On the Trail of a Better Insect Repellent

Mar 16, 2011

Researchers in the Walter Leal lab, UC Davis Department of Entomology, are engaging in some exciting research.

They just discovered a "generic insect repellent detector" in the fruit fly (Drosophila melanogaster)--research published today (March 16) in PloS One (Public Library of Science).

What's exciting is that this research may lead to more effective and lower-cost products than DEET, the gold standard of insect repellents.

The five-member team found the sensory organs involved when fruit flies detect and avoid three key insect repellents: DEET, IR3535 and picaridin.  They identified the olfactory receptor neuron (ORN) and characterized its receptor, DmOr42a.

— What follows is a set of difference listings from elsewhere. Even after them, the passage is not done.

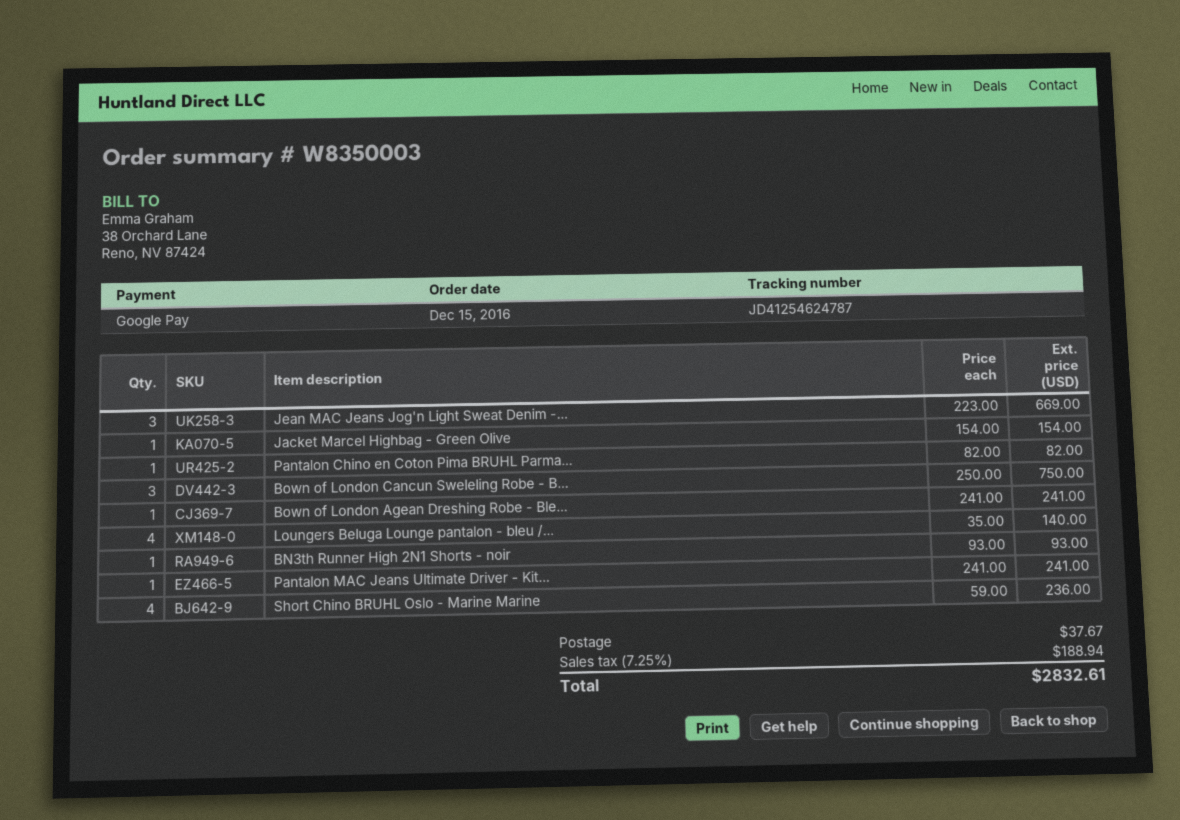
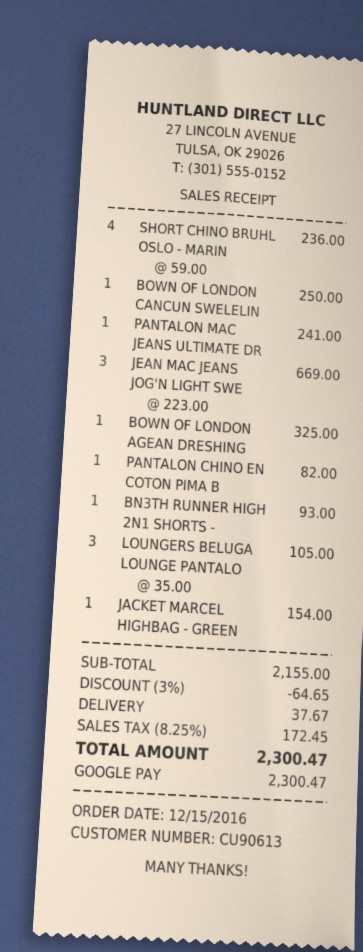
Bown of London Cancun Sweleling Robe - B...: 3 x 250.00 = 750.00 -> 1 x 250.00 = 250.00
Bown of London Agean Dreshing Robe - Ble...: 1 x 241.00 = 241.00 -> 1 x 325.00 = 325.00
Loungers Beluga Lounge pantalon - bleu /...: 4 x 35.00 = 140.00 -> 3 x 35.00 = 105.00
discount: none -> 3% = 64.65
tax: 7.25% = 188.94 -> 8.25% = 172.45
total: 2832.61 -> 2300.47

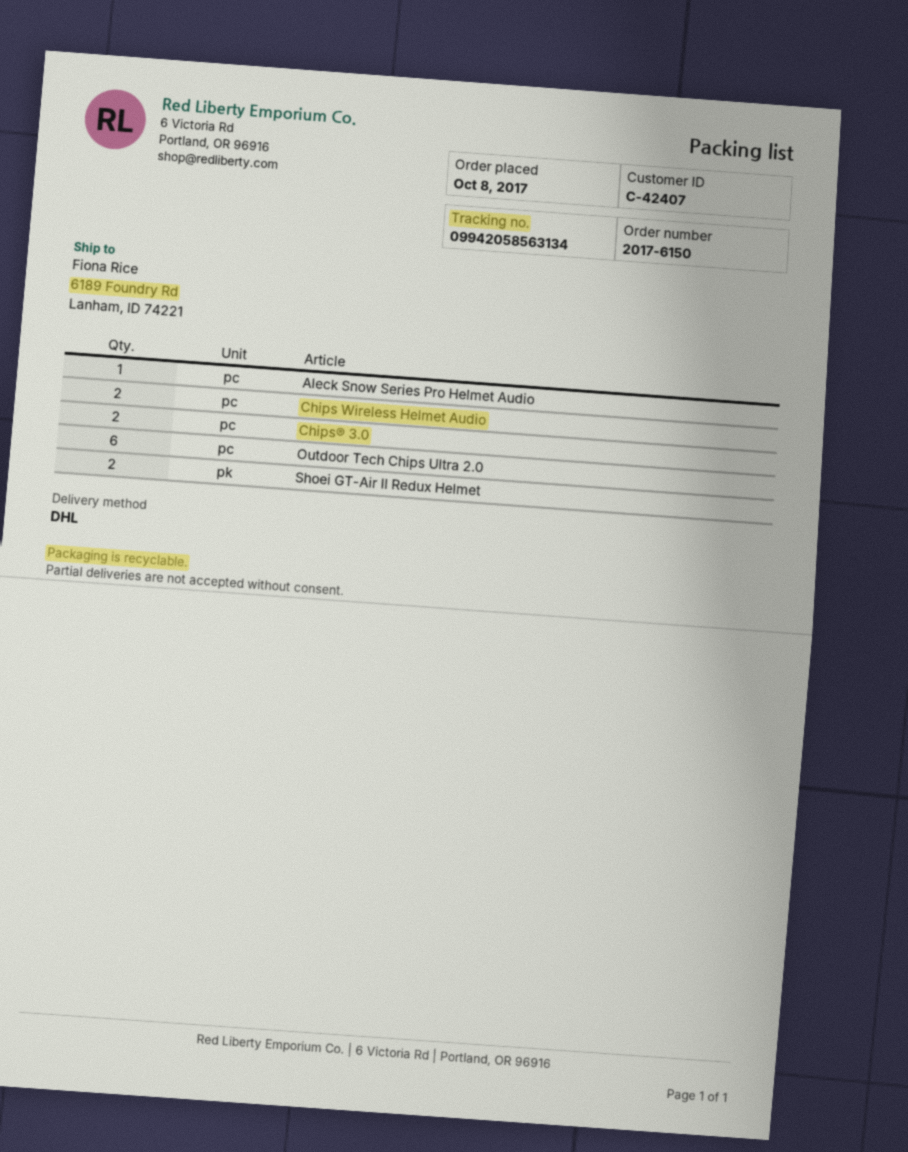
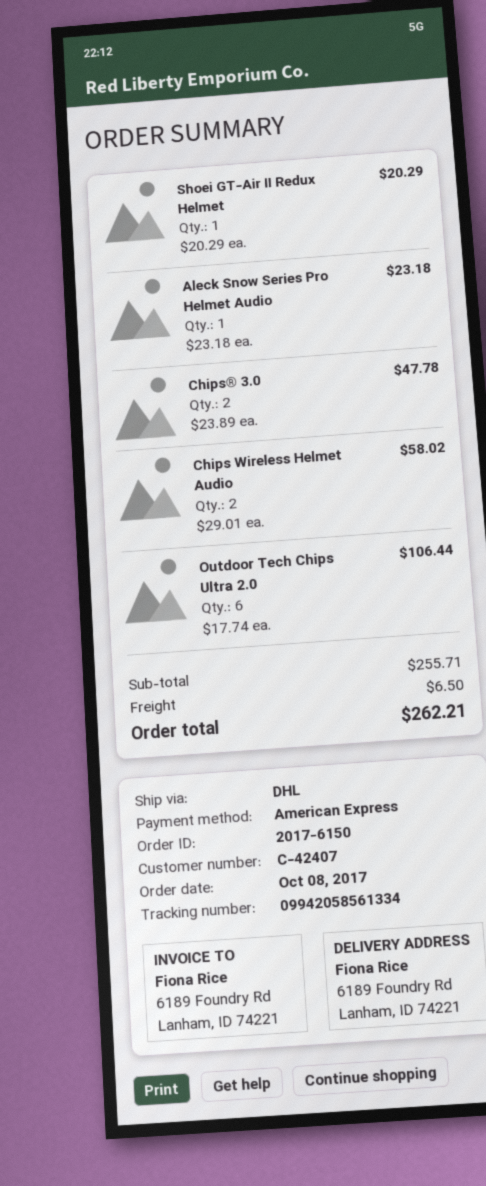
tracking number: 09942058563134 -> 09942058561334
Shoei GT-Air II Redux Helmet: 2 -> 1

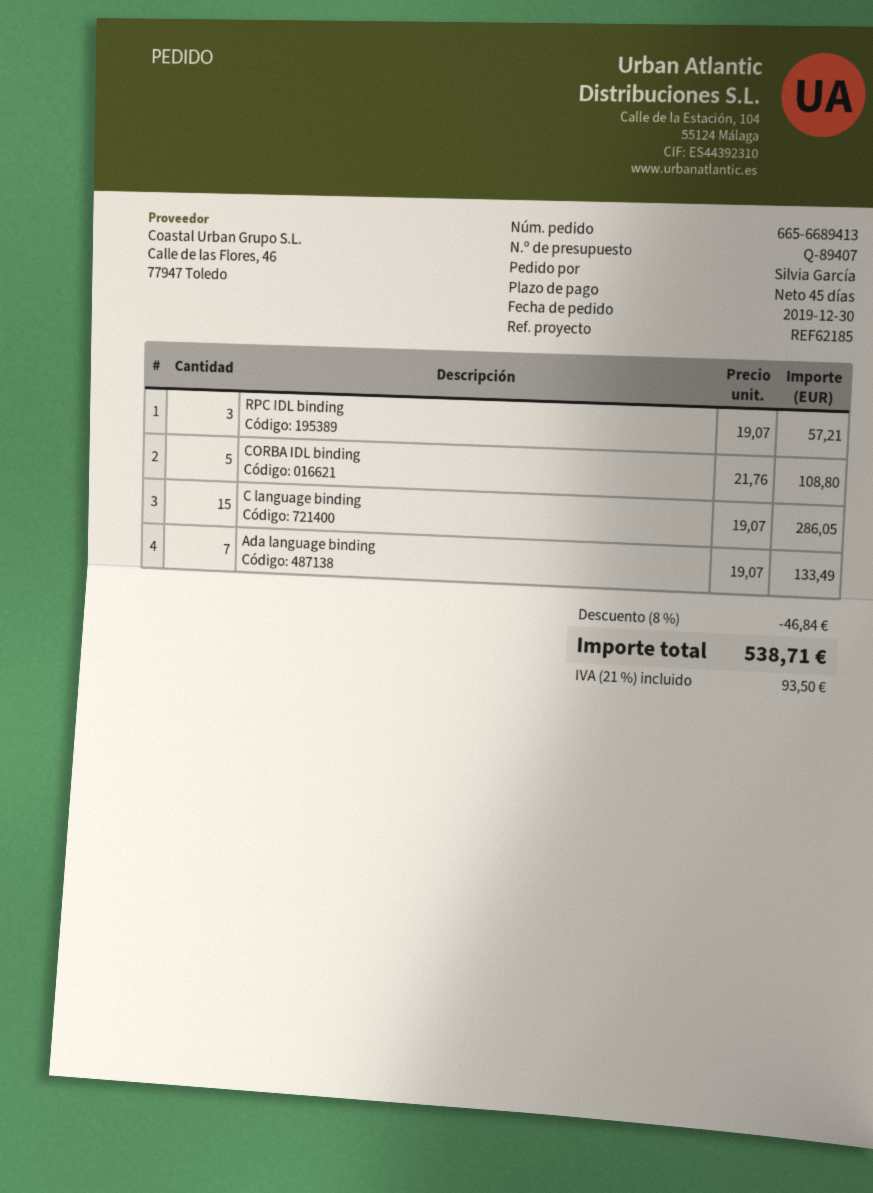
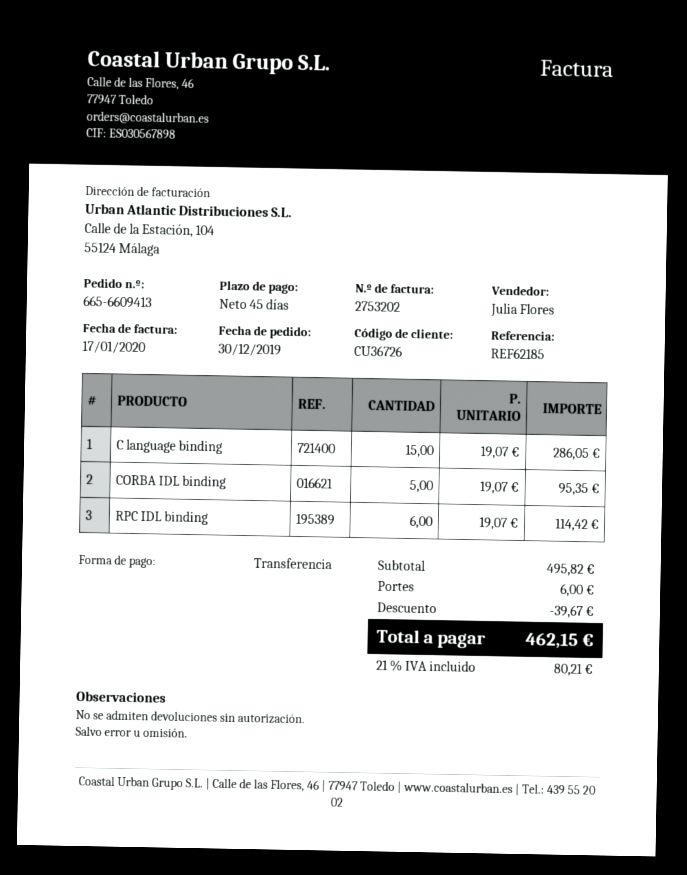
order number: 665-6689413 -> 665-6609413
RPC IDL binding: 3 x 19.07 = 57.21 -> 6 x 19.07 = 114.42
CORBA IDL binding: 5 x 21.76 = 108.80 -> 5 x 19.07 = 95.35
Ada language binding: 7 x 19.07 = 133.49 -> none
discount: 46.84 -> 39.67
shipping: none -> 6.00
tax: 21% = 93.50 -> 21% = 80.21
total: 538.71 -> 462.15

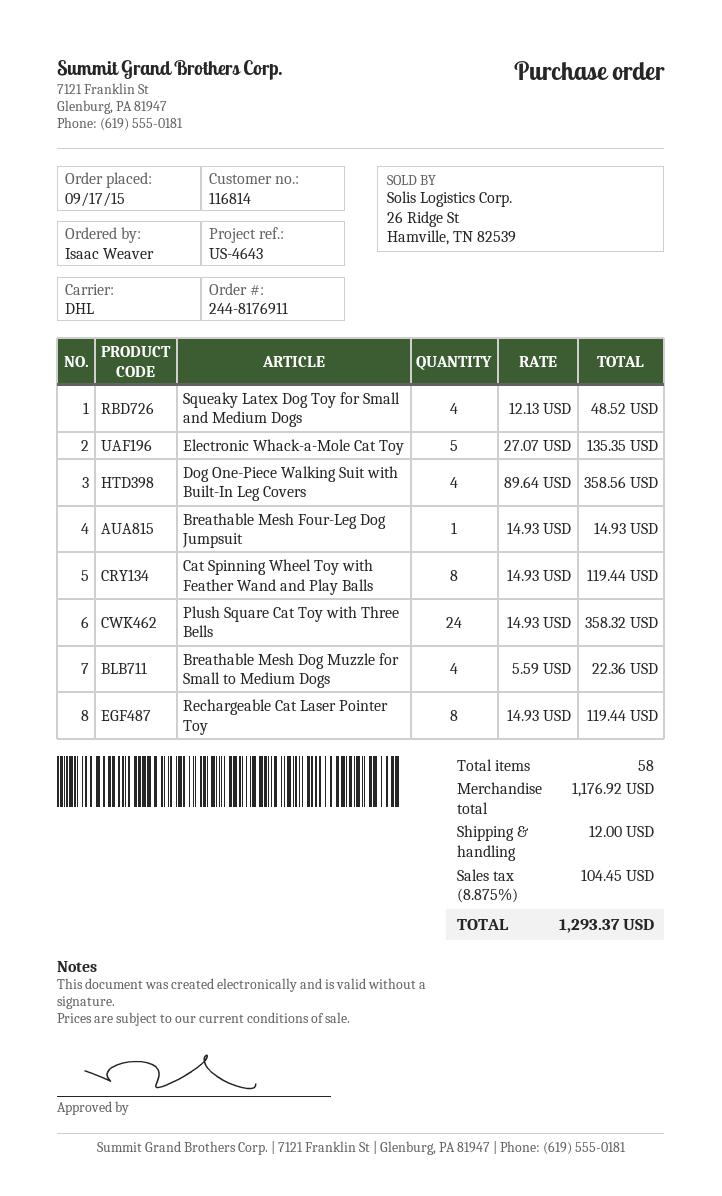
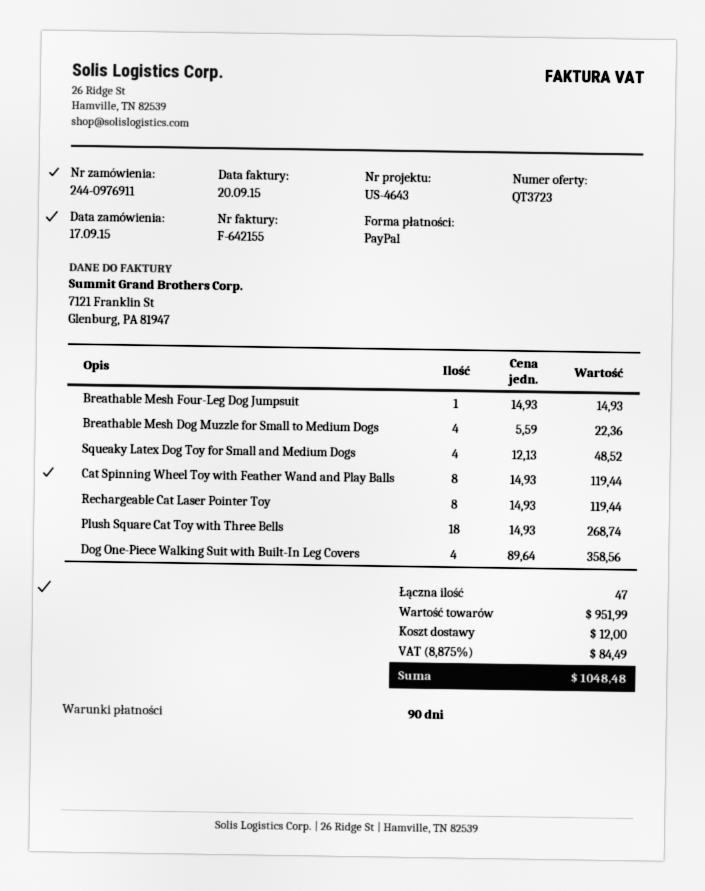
order number: 244-8176911 -> 244-0976911
Electronic Whack-a-Mole Cat Toy: 5 x 27.07 = 135.35 -> none
Plush Square Cat Toy with Three Bells: 24 x 14.93 = 358.32 -> 18 x 14.93 = 268.74
total quantity: 58 -> 47
subtotal: 1176.92 -> 951.99
tax: 8.875% = 104.45 -> 8.875% = 84.49
total: 1293.37 -> 1048.48

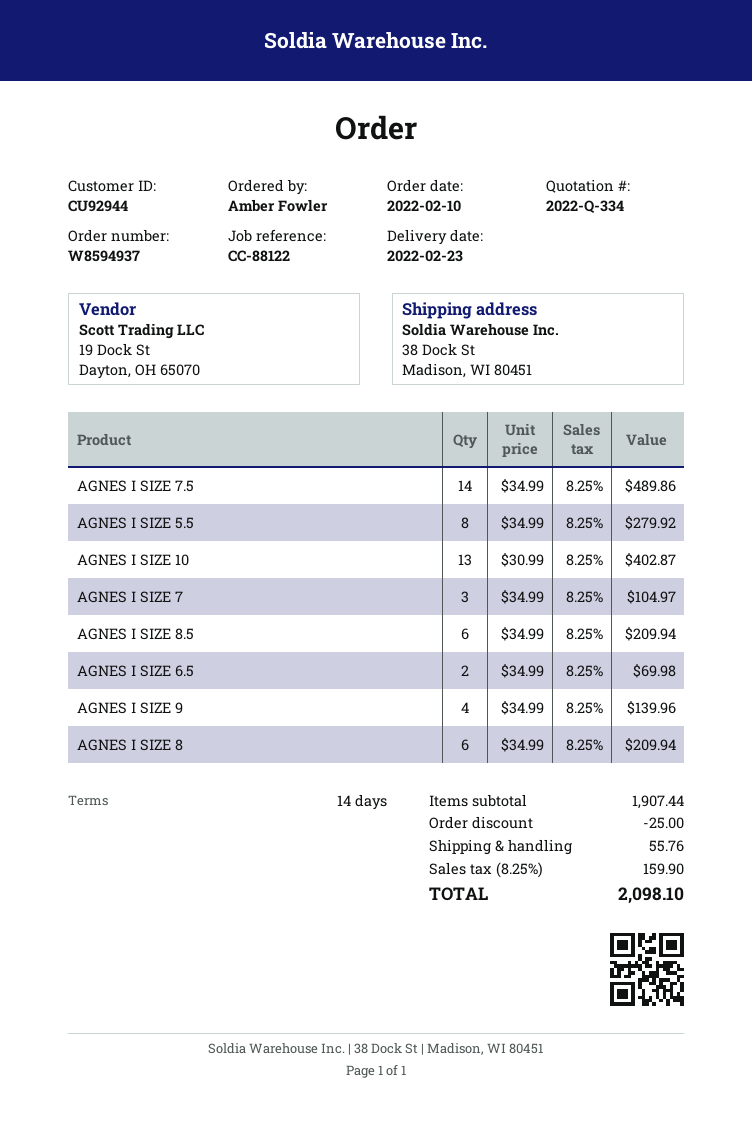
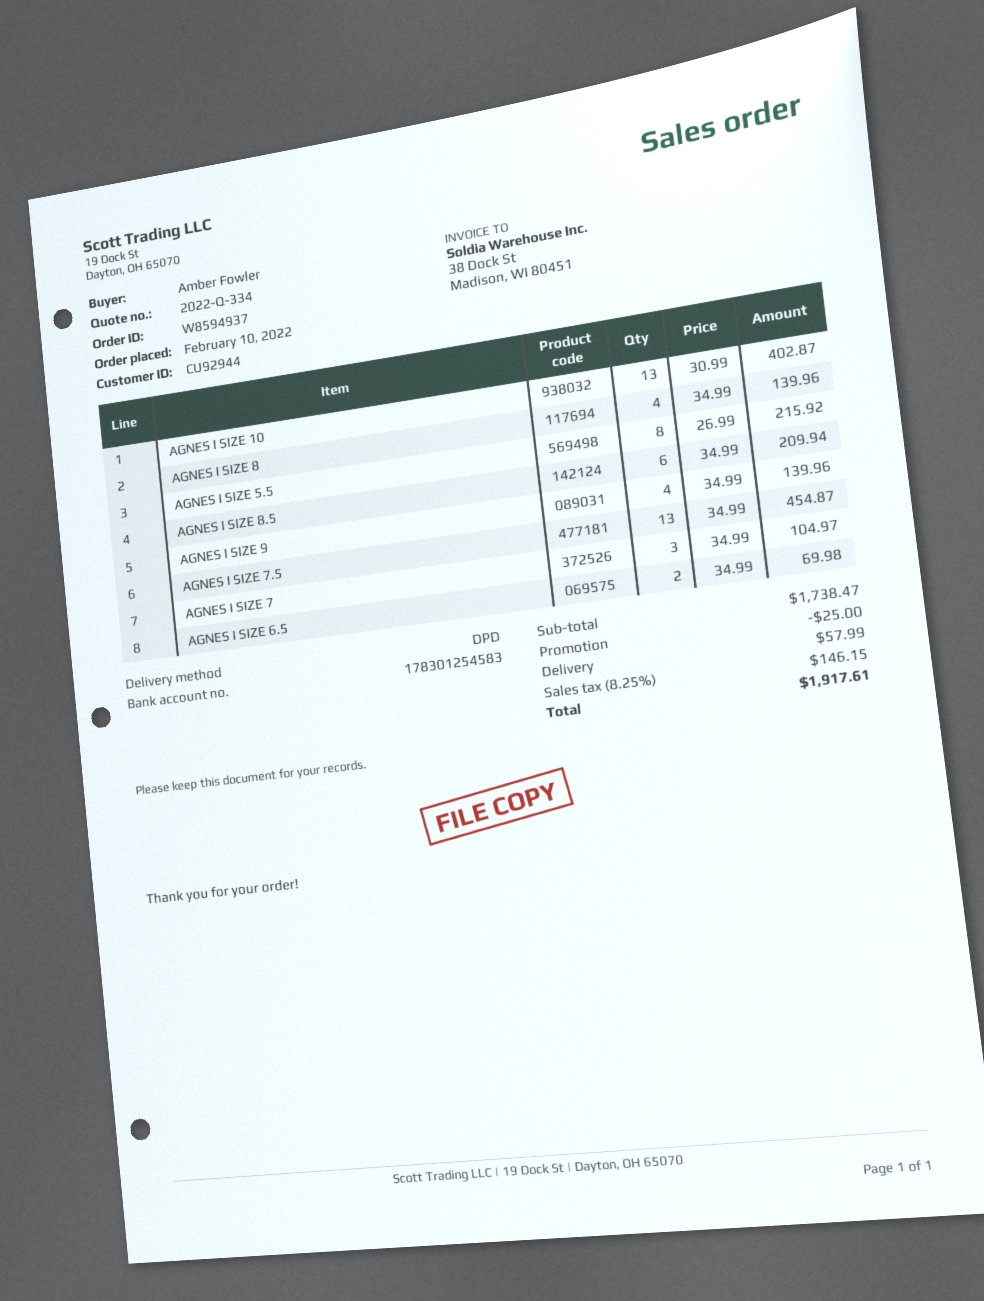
AGNES I SIZE 7.5: 14 x 34.99 = 489.86 -> 13 x 34.99 = 454.87
AGNES I SIZE 5.5: 8 x 34.99 = 279.92 -> 8 x 26.99 = 215.92
AGNES I SIZE 8: 6 x 34.99 = 209.94 -> 4 x 34.99 = 139.96
subtotal: 1907.44 -> 1738.47
shipping: 55.76 -> 57.99
tax: 8.25% = 159.90 -> 8.25% = 146.15
total: 2098.10 -> 1917.61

The research team of Leal; primary author and chemical ecologist Zain Syed; chemical ecologist Julien Pelletier; and undergraduate students Eric Flounders and Rodrigo Chitolina, first found that the fruit fly avoids all three well-known repellents, DEET, IR3535 (a compound known as Avon Corporation’s “Skin-So-Soft Bug Guard”) and picaridin (derived from pepper) and then set out to find olfactory  receptor neurons sensitive to those insect repellents. They scanned all olfactory sensilla in the antennae and the mouthpart structure, maxillary palps, using single unit electrophysiological recordings.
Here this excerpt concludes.